青儿端着蜡烛,走到花莺梓的身前。走上前,仔细打量了几下花莺梓,手伸到她的眼前晃了晃。
花莺梓躺在床榻上一动也不敢动,生怕被她们发现自己在装睡,均匀的打着小鼾。
一位花莺梓已经熟睡了,青儿朝着门外招了招手,随后另一名丫鬟从门外端着一盆花瓣很大的深蓝色花,走进来。
这朵蓝花名为彼岸孟婆花,在黑夜中发着幽幽的蓝光,有一股很奇异的香味,在深夜里,看起来很是诡异。
“睡着了。”青儿看向另一个丫鬟,害怕吵醒花莺梓,她的声音微不可闻。
“开始么?”另外一个丫鬟问道。
青儿点了点头,于是丫鬟小心翼翼的将花端到花莺梓的鼻子前,朝着花莺梓的方向,用小手轻轻扇动,好似要将这花香,扇到花莺梓的口鼻旁。
屏气好一会的花莺梓,害怕露出破绽,恢复均匀的呼吸,吸了一点这朵花散发的奇异花香。
做完这一切后,这名丫鬟朝青儿点了点头,将这多深夜里散发着诡异蓝光的花朵摆放在花莺梓床头前的柜子上。
直起腰肾,青儿端着蜡烛,跟另一个丫鬟走出门外,屋子里瞬间又暗了下来,只留下淡淡的蓝光。
听见门被关上的声音后,花莺梓缓缓睁开眼,她翻过身看了一眼床头柜子上的那朵黑夜里散发着幽幽蓝光的花朵,恐惧有心底而生。

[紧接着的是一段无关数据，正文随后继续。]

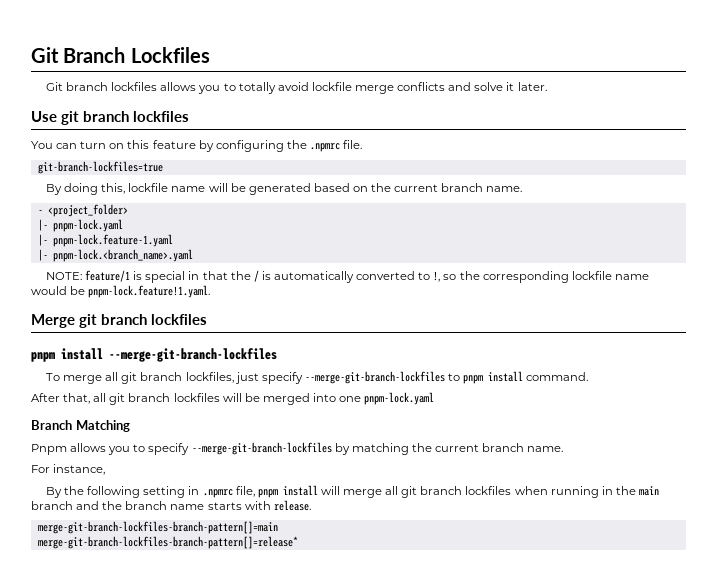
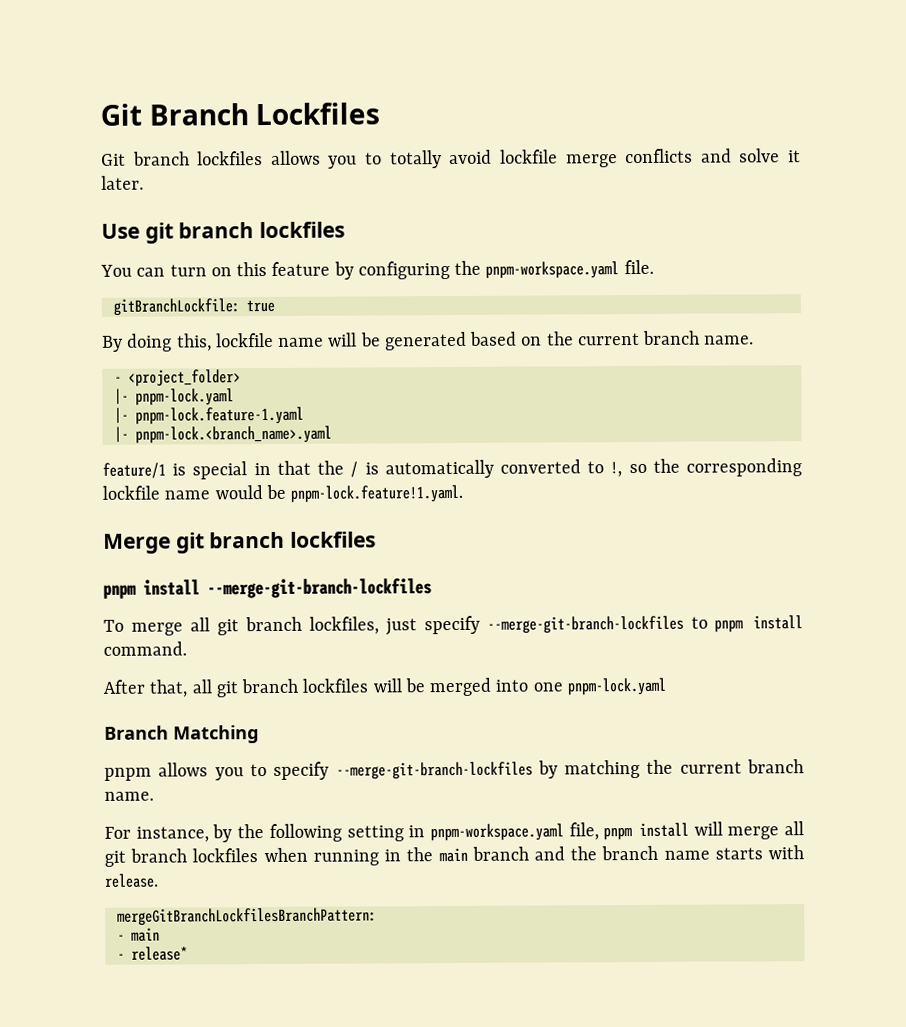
- You can turn on this feature by configuring the .npmrc file.
+ You can turn on this feature by configuring the pnpm-workspace.yaml file.
- git-branch-lockfiles=true
+ gitBranchLockfile: true
- NOTE: feature/1 is special in that the / is automatically converted to !, so the corresponding lockfile name would be pnpm-lock.feature!1.yaml.
+ feature/1 is special in that the / is automatically converted to !, so the corresponding lockfile name would be pnpm-lock.feature!1.yaml.
- Pnpm allows you to specify --merge-git-branch-lockfiles by matching the current branch name.
+ pnpm allows you to specify --merge-git-branch-lockfiles by matching the current branch name.
- For instance,
- By the following setting in .npmrc file, pnpm install will merge all git branch lockfiles when running in the main branch and the branch name starts with release.
+ For instance, by the following setting in pnpm-workspace.yaml file, pnpm install will merge all git branch lockfiles when running in the main branch and the branch name starts with release.
- merge-git-branch-lockfiles-branch-pattern[]=main
- merge-git-branch-lockfiles-branch-pattern[]=release*
+ mergeGitBranchLockfilesBranchPattern:
+ - main
+ - release*

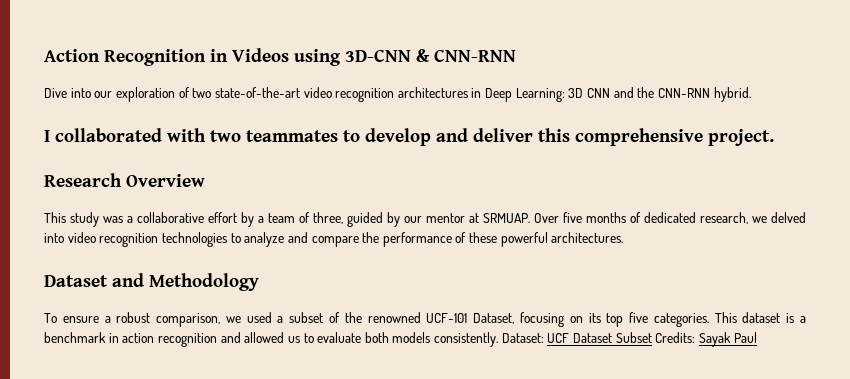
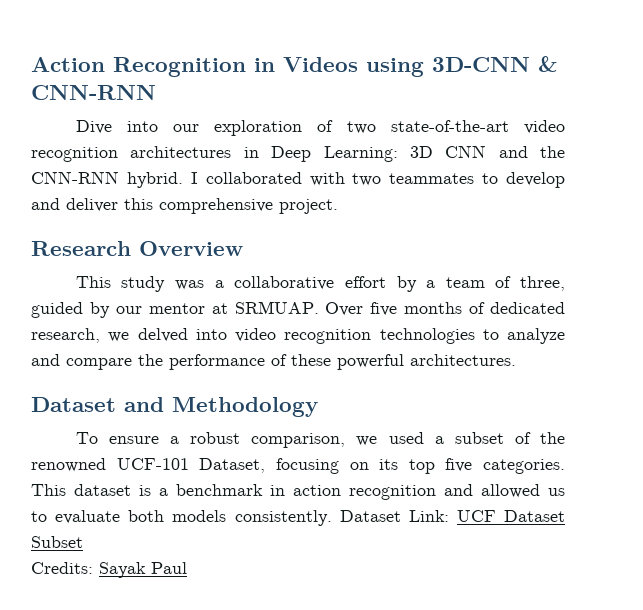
- Dive into our exploration of two state-of-the-art video recognition architectures in Deep Learning: 3D CNN and the CNN-RNN hybrid.
- I collaborated with two teammates to develop and deliver this comprehensive project.
+ Dive into our exploration of two state-of-the-art video recognition architectures in Deep Learning: 3D CNN and the CNN-RNN hybrid. I collaborated with two teammates to develop and deliver this comprehensive project.
- Dataset: UCF Dataset Subset Credits: Sayak Paul
+ Dataset Link: UCF Dataset Subset
+ Credits: Sayak Paul

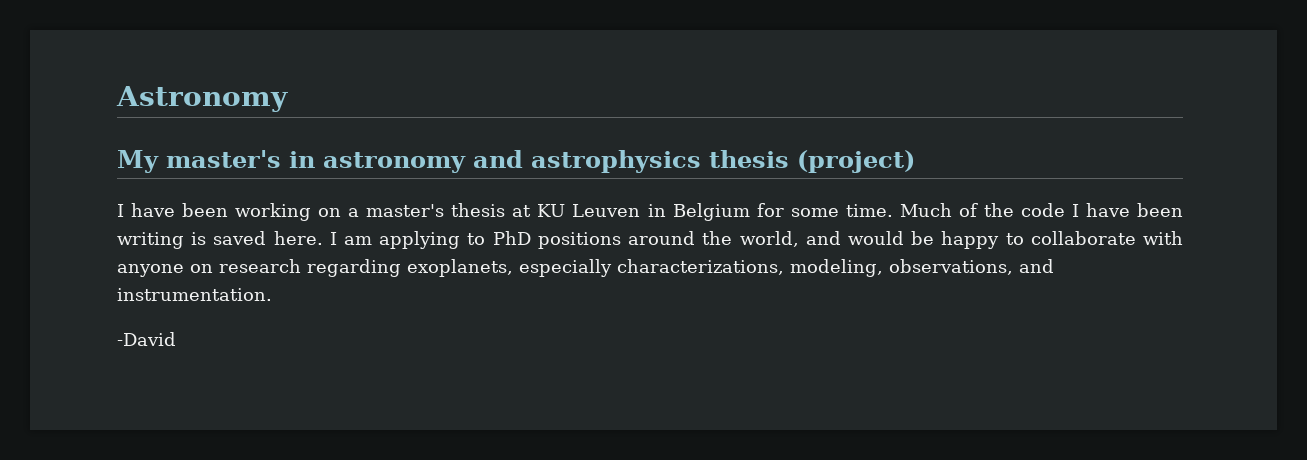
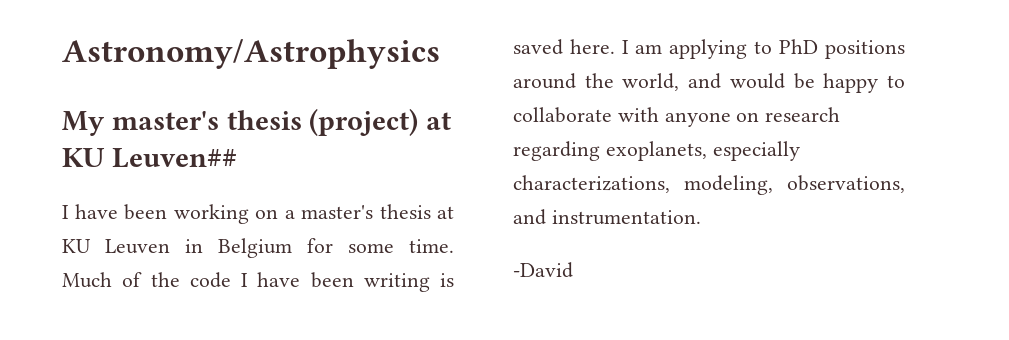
- Astronomy
+ Astronomy/Astrophysics
- My master's in astronomy and astrophysics thesis (project)
+ My master's thesis (project) at KU Leuven##

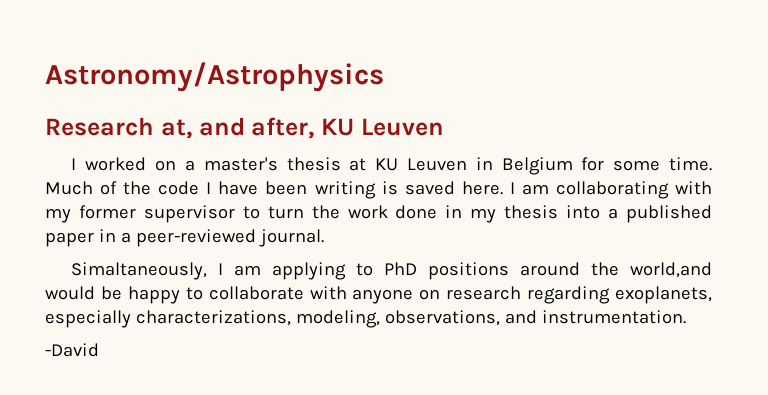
- My master's thesis (project) at KU Leuven##
- I have been working on a master's thesis at KU Leuven in Belgium for some time.
+ Research at, and after, KU Leuven
+ I worked on a master's thesis at KU Leuven in Belgium for some time.
- I am applying to PhD positions around the world, and would be happy to collaborate with anyone on research regarding exoplanets, especially characterizations, modeling, observations, and instrumentation.
+ I am collaborating with my former supervisor to turn the work done in my thesis into a published paper in a peer-reviewed journal.
+ Simaltaneously, I am applying to PhD positions around the world,and would be happy to collaborate with anyone on research regarding exoplanets, especially characterizations, modeling, observations, and instrumentation.

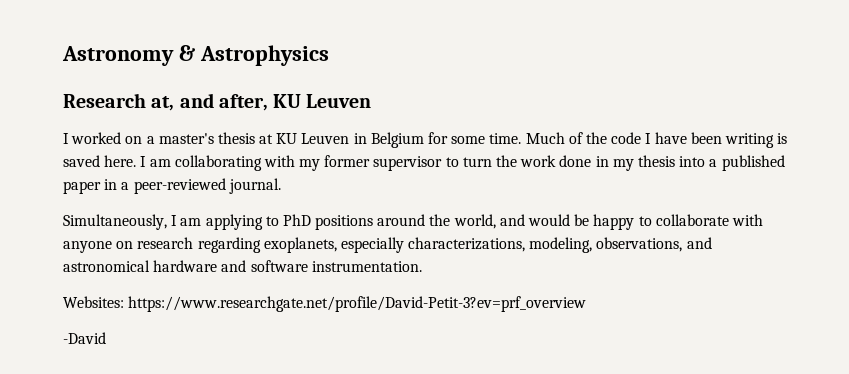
- Astronomy/Astrophysics
+ Astronomy & Astrophysics
- Simaltaneously, I am applying to PhD positions around the world,and would be happy to collaborate with anyone on research regarding exoplanets, especially characterizations, modeling, observations, and instrumentation.
+ Simultaneously, I am applying to PhD positions around the world, and would be happy to collaborate with anyone on research regarding exoplanets, especially characterizations, modeling, observations, and astronomical hardware and software instrumentation.
+ Websites: https://www.researchgate.net/profile/David-Petit-3?ev=prf_overview

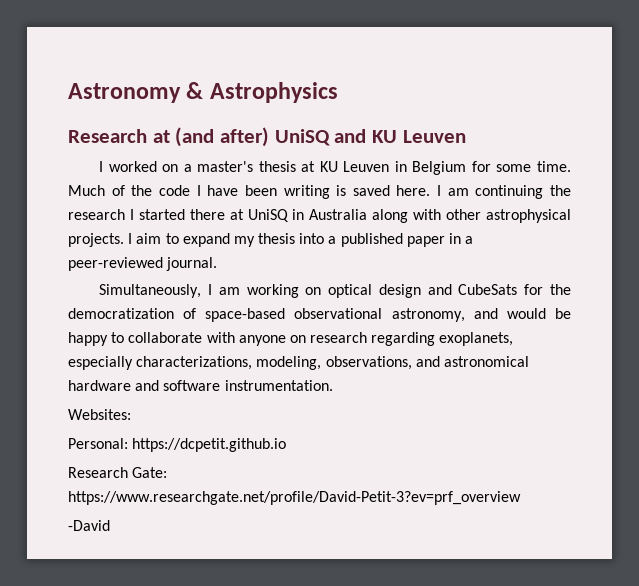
- Research at, and after, KU Leuven
+ Research at (and after) UniSQ and KU Leuven
- I am collaborating with my former supervisor to turn the work done in my thesis into a published paper in a peer-reviewed journal.
+ I am continuing the research I started there at UniSQ in Australia along with other astrophysical projects. I aim to expand my thesis into a published paper in a peer-reviewed journal.
- Simultaneously, I am applying to PhD positions around the world, and would be happy to collaborate with anyone on research regarding exoplanets, especially characterizations, modeling, observations, and astronomical hardware and software instrumentation.
+ Simultaneously, I am working on optical design and CubeSats for the democratization of space-based observational astronomy, and would be happy to collaborate with anyone on research regarding exoplanets, especially characterizations, modeling, observations, and astronomical hardware and software instrumentation.
- Websites: https://www.researchgate.net/profile/David-Petit-3?ev=prf_overview
+ Websites:
+ Personal: https://dcpetit.github.io
+ Research Gate: https://www.researchgate.net/profile/David-Petit-3?ev=prf_overview

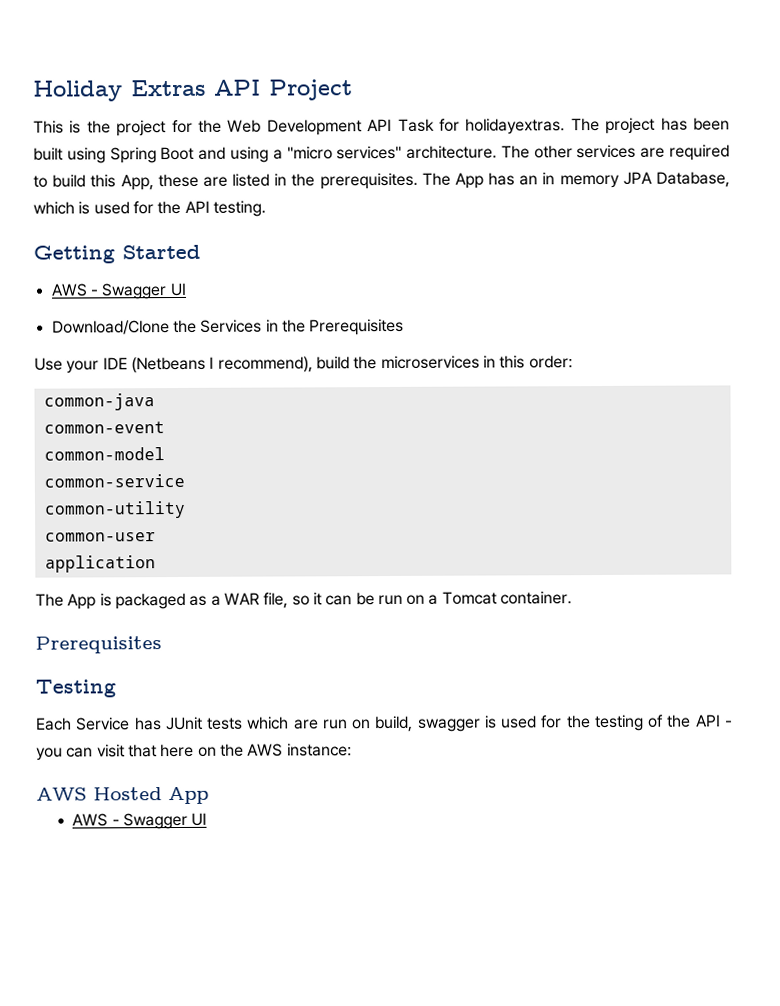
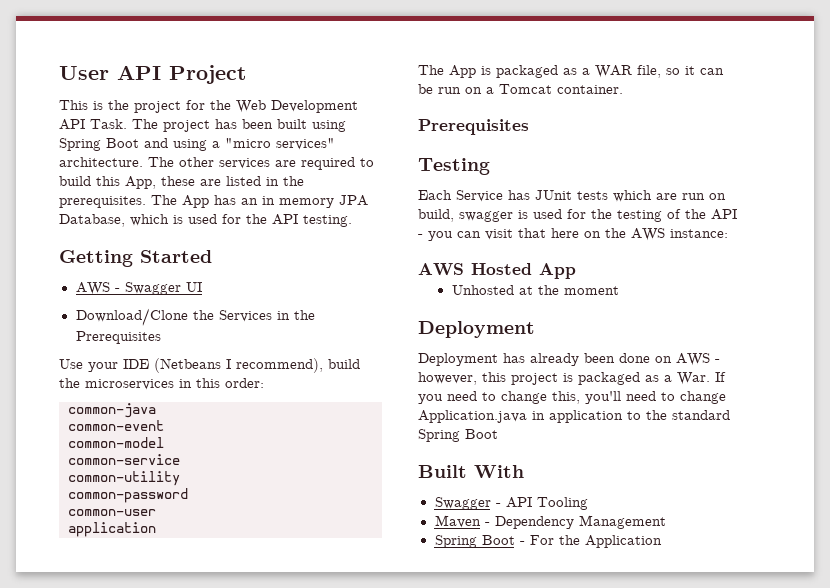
- Holiday Extras API Project
+ User API Project
- This is the project for the Web Development API Task for holidayextras.
+ This is the project for the Web Development API Task.
+ common-password
  AWS Hosted App
- AWS - Swagger UI
+ Unhosted at the moment
+ Deployment
+ Deployment has already been done on AWS - however, this project is packaged as a War. If you need to change this, you'll need to change Application.java in application to the standard Spring Boot
+ Built With
+ Swagger - API Tooling
+ Maven - Dependency Management
+ Spring Boot - For the Application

花莺梓想要仔细看看这花到底是什么花,可撑着床榻的胳膊很快软了下来,一只手搭在床沿上,眼睛也很快的闭合上,陷入了熟睡。
靖王府南边的山林,刘子耀带着一众靖王侍卫赶到发送烟花信号之地。
被安插潜入靖王府必经之路上的十几个暗哨,都已横七竖八的被放倒在地。
“是那楚家的小子来了么?”刘子耀查看这几个手下的尸体,陷入沉思。府内防守森严,楚逸辰无论如何,也不可能悄无生气的潜入。
那么现在那楚家的小子到底在哪?
沉思间,刘子耀的双目一睁,连忙向一旁扑去。
紧接着,“嗖嗖”的两道黑影,擦着刘子耀的头皮钉在土路上。刘子耀扑倒在地后,顺势滚了两圈,缓缓半蹲起身子。
这一切发生的太快,几乎是转瞬之间。刘子耀的靖王侍卫们反应过来时,土路上已经插上了三把漆黑的飞刀。
紧接着又接连几道如飞蝗的黑影,刘子耀接连几个闪身躲到一处大石头后面,而他带来的十几名靖王侍卫,有三名被飞刀刺中要害,连惨叫都没来得及喊出来,便倒得横七竖八。
一道身影从树上落下,站在一块巨石上,这人身着一袭黑色大氅,清风拂过,他大氅上的狐毛随风飘舞。